From owner-sc22wg5  Fri Sep  6 15:47:09 2002
Received: from nameserv.rl.ac.uk (nameserv.rl.ac.uk [130.246.135.129])
	by dkuug.dk (8.9.2/8.9.2) with ESMTP id PAA99666
	for <SC22WG5@dkuug.dk>; Fri, 6 Sep 2002 15:47:09 +0200 (CEST)
	(envelope-from jkr@jkr.cc.rl.ac.uk)
Received: from jkr.cc.rl.ac.uk (jkr.cc.rl.ac.uk [130.246.8.20])
	by nameserv.rl.ac.uk (8.8.8/8.8.8) with ESMTP id OAA27664
	for <SC22WG5@dkuug.dk>; Fri, 6 Sep 2002 14:48:03 +0100
Received: (from jkr@localhost)
	by jkr.cc.rl.ac.uk (8.8.8+Sun/8.8.8) id OAA21337
	for SC22WG5@dkuug.dk; Fri, 6 Sep 2002 14:51:49 +0100 (BST)
Date: Fri, 6 Sep 2002 14:51:49 +0100 (BST)
From: John Reid <jkr@rl.ac.uk>
Message-Id: <200209061351.OAA21337@jkr.cc.rl.ac.uk>
To: SC22WG5@dkuug.dk
Subject: Re: (SC22WG5.2546) SC22 meeting
MIME-Version: 1.0
Content-Type: text/plain; charset="us-ascii"

Dear Richard, Van, Malcolm,
 
> John Reid writes:
>  > 1. Rather than specifying ISO_10646 in our SELECTED_CHAR_KIND 
>  >    intrinsic, we should perhaps consider the three encodings of it:
>  >    UTF-8, UFT-16, UTF-32.  UTF-16 appears to have a lot of merit and is
>  >    catching on. It involves variable-width 16-bit strings....
> 
> I haven't spent much time (at all) thinking about this, but my initial
> reaction is that such a variable-length encoding isn't trivially
> compatable with our current definition of character kinds.  It would
> mess up anything relating to storage association.  I also don't
> see how any of our string declarations are going to be able to
> allocate space unless they allocate 32 bits for each character
> position, which seems to sort of defeat the whole idea.

I believe (/hope) you are wrong. Japanese 8-bit encodings of variable
length were in use at the time the nondefault character stuff in F90
was designed. I believe that an implementor can use a fixed-length
pointer to an allocated target and everything will work.

> In (SC22WG5.2544), John Reid remarked that other languages are beginning
> to allow international characters in identifiers.  I'm not convinced this
> is possible in Fortran, as the lexer and parser sometimes don't know
> where an identifier is until the end of a statement is reached, so it may
> not be possible to know when to switch alphabets.

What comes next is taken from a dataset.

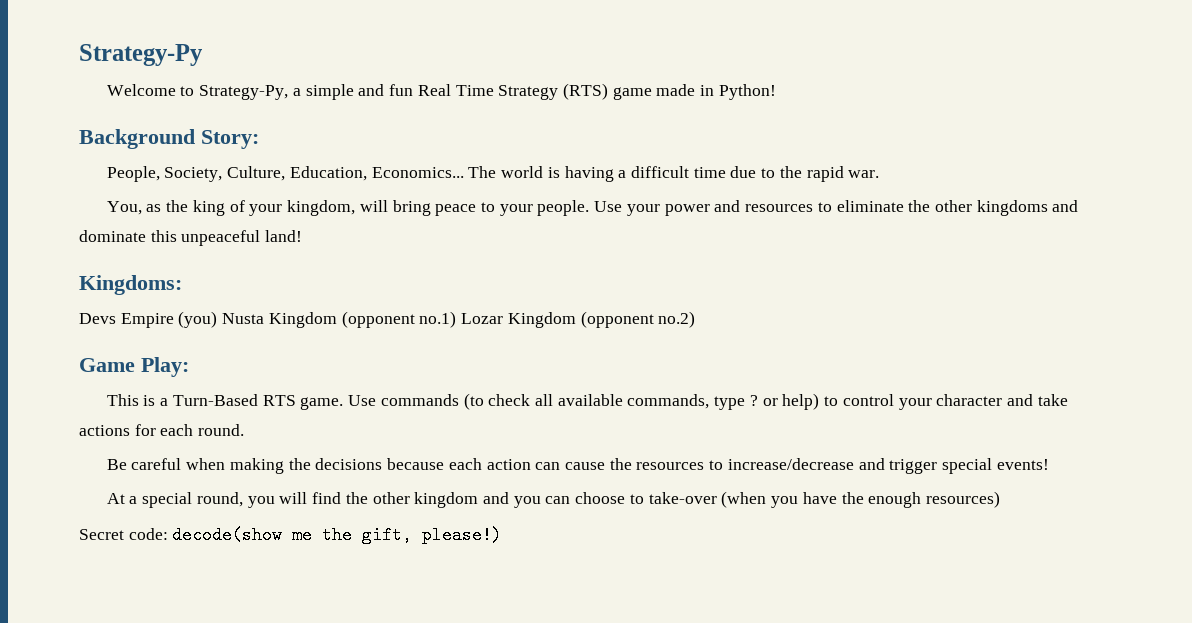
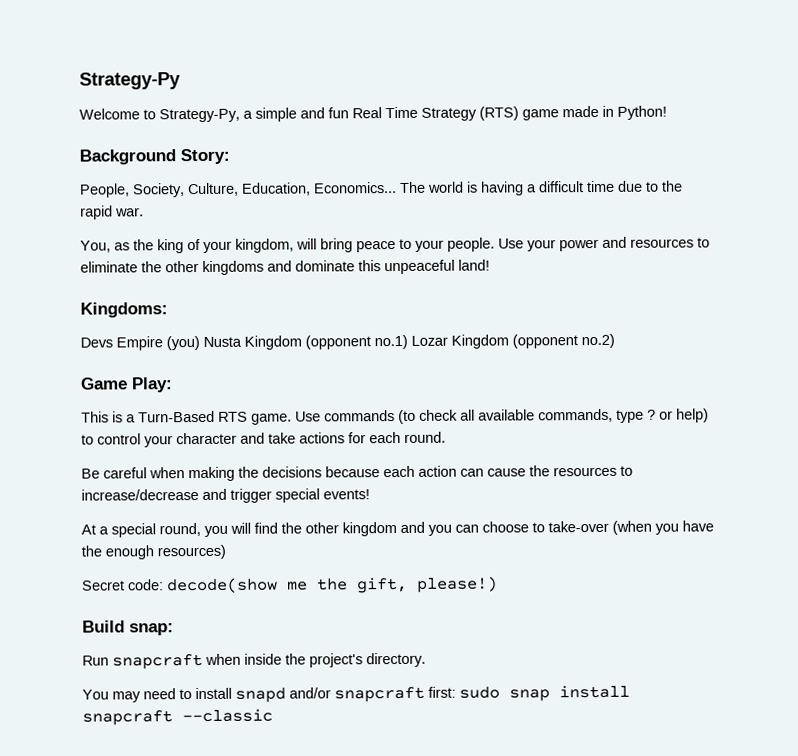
+ Build snap:
+ Run snapcraft when inside the project's directory.
+ You may need to install snapd and/or snapcraft first: sudo snap install snapcraft --classic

If UFT-16 were to be used in the names, the whole source file
would be in UTF-16, so I do not think there would be any problem. 

> If this could be
> allowed, care must be taken in doing so, so as not to allow more than one
> set to be in use at one time.  The reason is that characters that have
> different encodings in different parts of ISO-10646 have the same
> appearance.  Consider Latin B, Russian B (named "vuh") and Greek B (named
> "veeta" -- digression:  we say "beta", but the Latin/English "b" sound is
> written in Greek as mu pi).  If I write identifiers BBB (Latin, Latin,
> Latin) and BBB (Latin, Greek, Russian), are they the same or different? 
> If they're different, this represents an enormous opportunity to multiply
> maintenance costs by a large factor, and leads one to suspect the
> proposal originally arose in the International Brotherhood of Maintenance
> Programmers.  It's bad enough allowing O and 0 in the same identifier.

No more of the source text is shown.